Re: [EXTERNAL]Re: BUG #19094: select statement on postgres 17 vs postgres 18 is returning different/duplicate results - Mailing list pgsql-bugs

From Richard Guo
Subject Re: [EXTERNAL]Re: BUG #19094: select statement on postgres 17 vs postgres 18 is returning different/duplicate results
Date
Msg-id CAMbWs49MBMkc_HhCW2v_cNSPH8=tCKDKd0AgEX6OEp-xOkbFfw@mail.gmail.com
Whole thread Raw
In response to Re: [EXTERNAL]Re: BUG #19094: select statement on postgres 17 vs postgres 18 is returning different/duplicate results  (Tom Lane <tgl@sss.pgh.pa.us>)
Responses Re: [EXTERNAL]Re: BUG #19094: select statement on postgres 17 vs postgres 18 is returning different/duplicate results
Re: [EXTERNAL]Re: BUG #19094: select statement on postgres 17 vs postgres 18 is returning different/duplicate results
List pgsql-bugs
On Tue, Oct 28, 2025 at 5:12 AM Tom Lane <tgl@sss.pgh.pa.us> wrote:
> As far as I can see, in a parallel hash join node->hj_CurTuple will
> be pointing into a shared hash table, so that this code is fooling
> with a shared HasMatch flag bit with no sort of lock whatsoever.
> This query doesn't have any joinqual at the PHJ level if I'm reading
> EXPLAIN correctly, so the window to get it wrong isn't very wide.
> Nonetheless, if two parallel workers inspect the same inner tuple
> at about the same time, this code would allow both of them to
> return it.
>
> I'm unsure if we've got any infrastructure that'd allow setting the
> tuple's match bit in a more atomic fashion.  We might have to revert
> aa86129e1.

Thanks Lori for the report and test case.

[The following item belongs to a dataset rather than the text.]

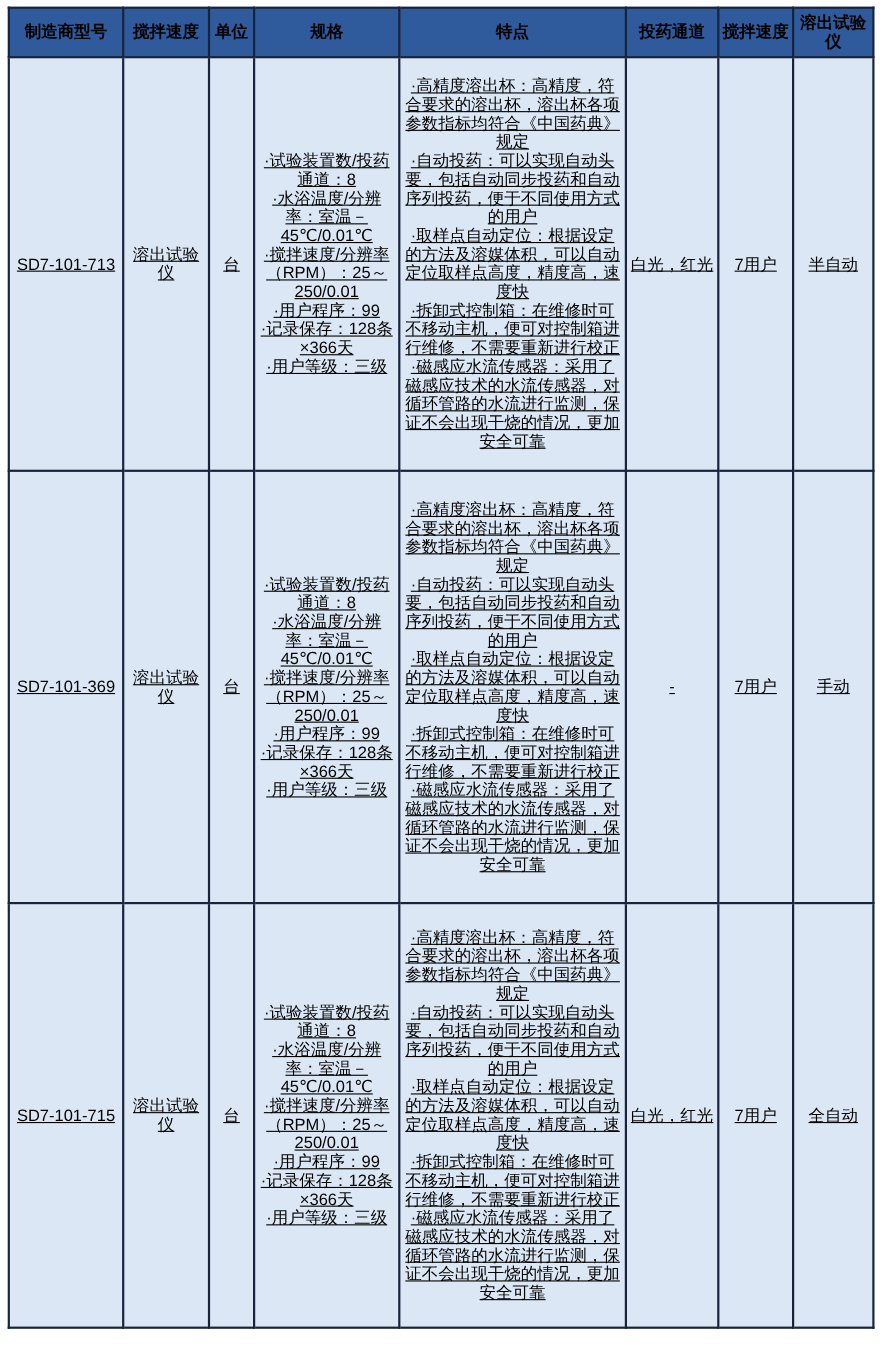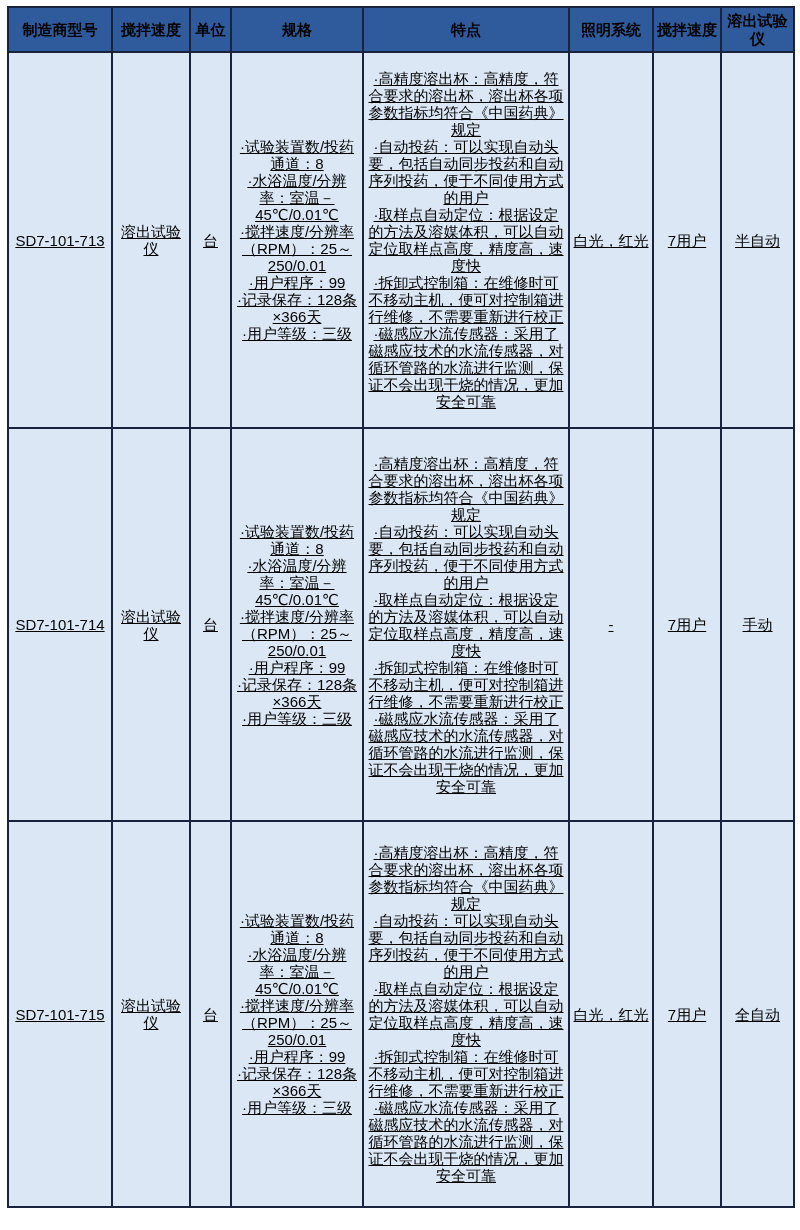"照明系统" th { text: 照明系统 -> 投药通道 }
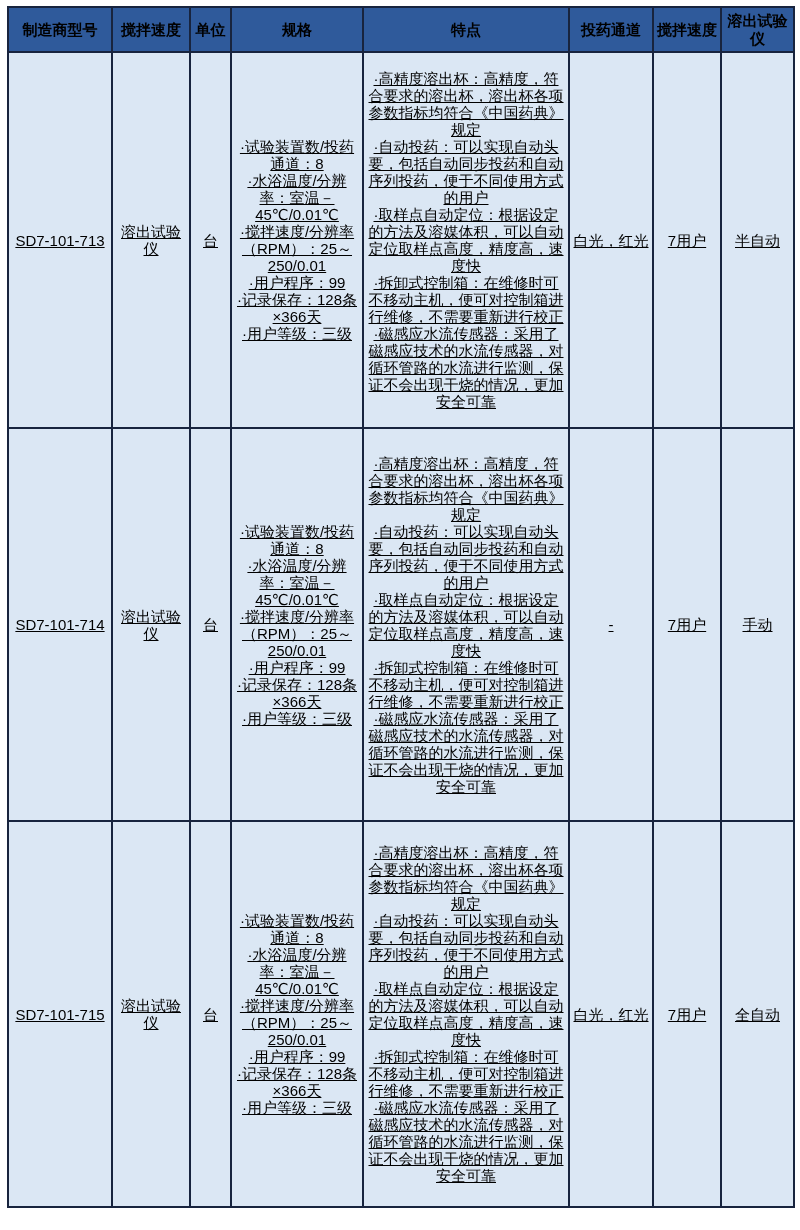"SD7-101-714" td.cell-model { text: SD7-101-714 -> SD7-101-369 }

Thanks Tom for the analysis.  I think you're right.  In a parallel
hash join, the inner relation is stored in a shared global hash table
for probing, allowing multiple workers to access the same tuples
concurrently.  If two workers probe the same inner tuple at the same
time, it can lead to duplicate emissions of that tuple, violating the
semantics of a right semi join.

AFAICT, there are 3 possible options for a fix.

1) Revert aa86129e1.

2) Modify the code to perform atomic operations on the matched flag
using a CAS (or a similar) mechanism when running in parallel
execution.

3) Disable parallel right semi joins in the planner.

For option #2, it seems to me that it would require non-trivial
changes, which might not be suitable for back-patching.  We would also
need to evaluate the performance impact of introducing atomic
operations.  I'm somewhat inclined toward option #3 instead.  We can
implement the disablement in hash_inner_and_outer(), which would only
require a small modification (perhaps two lines, plus some comment
updates).  If option #2 doesn't work out, I'm open to option #1.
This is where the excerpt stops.